WHAT TO PRODUCE:
Go through the listing and copy each line with the string "Somno".
### INFORMATION SHOWN ###
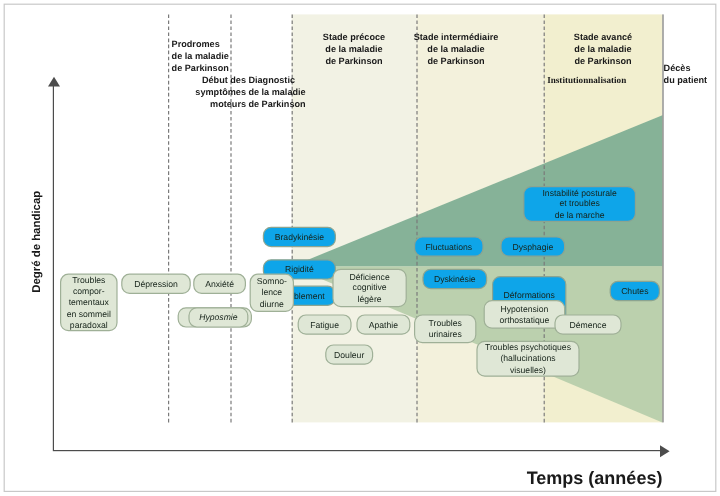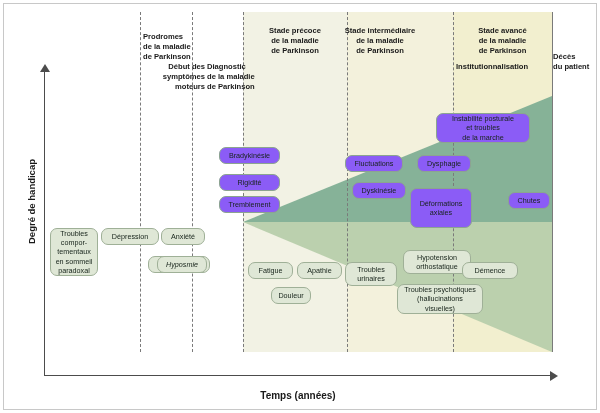--- a/index.html
+++ b/index.html
@@ -187,7 +187,7 @@
   <div class="colhead" style="left: 456px; top: 26px; width: 93px; white-space: pre-line;">Stade avancé
 de la maladie
 de Parkinson</div>
-  <div class="colhead left" style="left: 456px; top: 62px; width: 111px; white-space: pre-line;">Institutionnalisation</div>
+  <div class="colhead left" style="left: 456px; top: 62px; width: 111px; white-space: pre-line; font-family: Liberation Serif, serif;">Institutionnalisation</div>
   <div class="colhead left" style="left: 553px; top: 52px; width: 44px; white-space: pre-line;">Décès
 du patient</div>
 

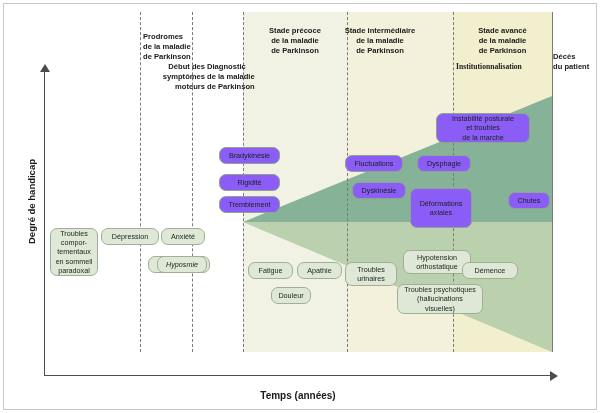--- a/index.html
+++ b/index.html
@@ -125,8 +125,9 @@
     padding: 2px 3px;
   }
   .node.dark {
-    background: #8b5cf6;
+    background: #0ea5e9;
     border-color: #8ca490;
+    margin-top: 42px;
   }
   .node.pale {
     background: #dfe7d6;

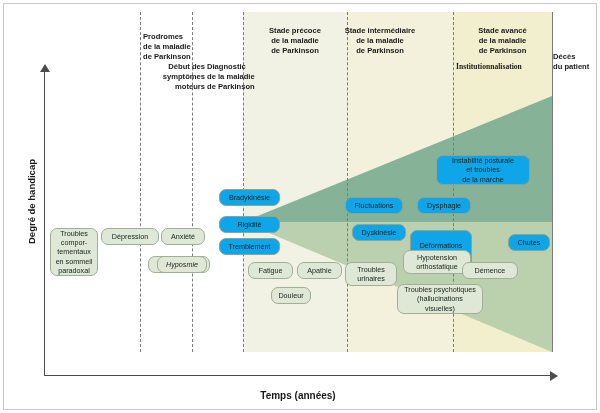--- a/index.html
+++ b/index.html
@@ -212,6 +212,9 @@
 paradoxal</div>
   <div class="node pale" style="left: 101px; top: 228px; width: 58px; height: 17px; white-space: pre-line;">Dépression</div>
   <div class="node pale" style="left: 161px; top: 228px; width: 44px; height: 17px; white-space: pre-line;">Anxiété</div>
+  <div class="node pale" style="left:208px; top:228px; width:37px; height:32px; white-space:pre-line;">Somno-
+lence
+diurne</div>
   <div class="node pale" style="left: 100px; top: 256px; width: 62px; height: 17px; white-space: pre-line; margin-left: 48px;">Constipation</div>
   <div class="node pale" style="left: 157px; top: 256px; width: 50px; height: 17px; white-space: pre-line; font-style: italic;">Hyposmie</div>
   <div class="node pale" style="left:403px; top:250px; width:68px; height:24px; white-space:pre-line;">Hypotension

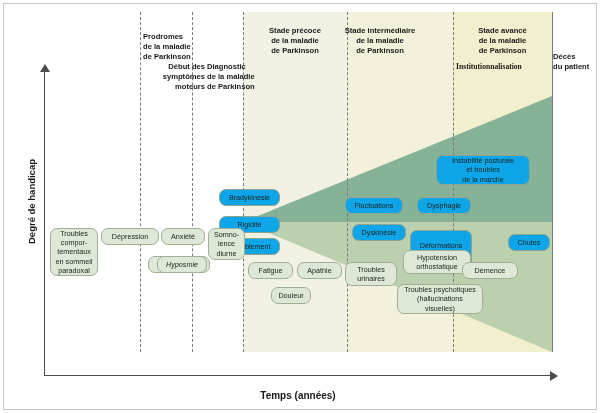--- a/index.html
+++ b/index.html
@@ -215,6 +215,9 @@
   <div class="node pale" style="left:208px; top:228px; width:37px; height:32px; white-space:pre-line;">Somno-
 lence
 diurne</div>
+  <div class="node pale" style="left:277px; top:224px; width:62px; height:32px; white-space:pre-line;">Déficience
+cognitive
+légère</div>
   <div class="node pale" style="left: 100px; top: 256px; width: 62px; height: 17px; white-space: pre-line; margin-left: 48px;">Constipation</div>
   <div class="node pale" style="left: 157px; top: 256px; width: 50px; height: 17px; white-space: pre-line; font-style: italic;">Hyposmie</div>
   <div class="node pale" style="left:403px; top:250px; width:68px; height:24px; white-space:pre-line;">Hypotension

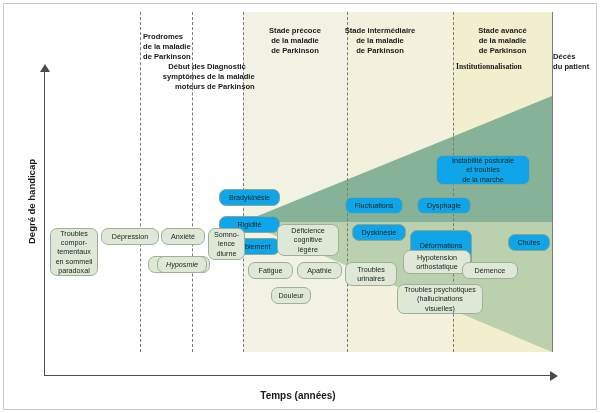--- a/index.html
+++ b/index.html
@@ -81,8 +81,8 @@
     position: absolute;
     left: 44px; top: 390px;
     width: 508px;
-    text-align: center;
-    font-size: 10px;
+    text-align: right;
+    font-size: 15px;
     font-weight: bold;
     color: #1a1a1a;
   }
###
REPLY:
+  <div class="node pale" style="left:208px; top:228px; width:37px; height:32px; white-space:pre-line;">Somno-
   <div class="node pale" style="left:208px; top:228px; width:37px; height:32px; white-space:pre-line;">Somno-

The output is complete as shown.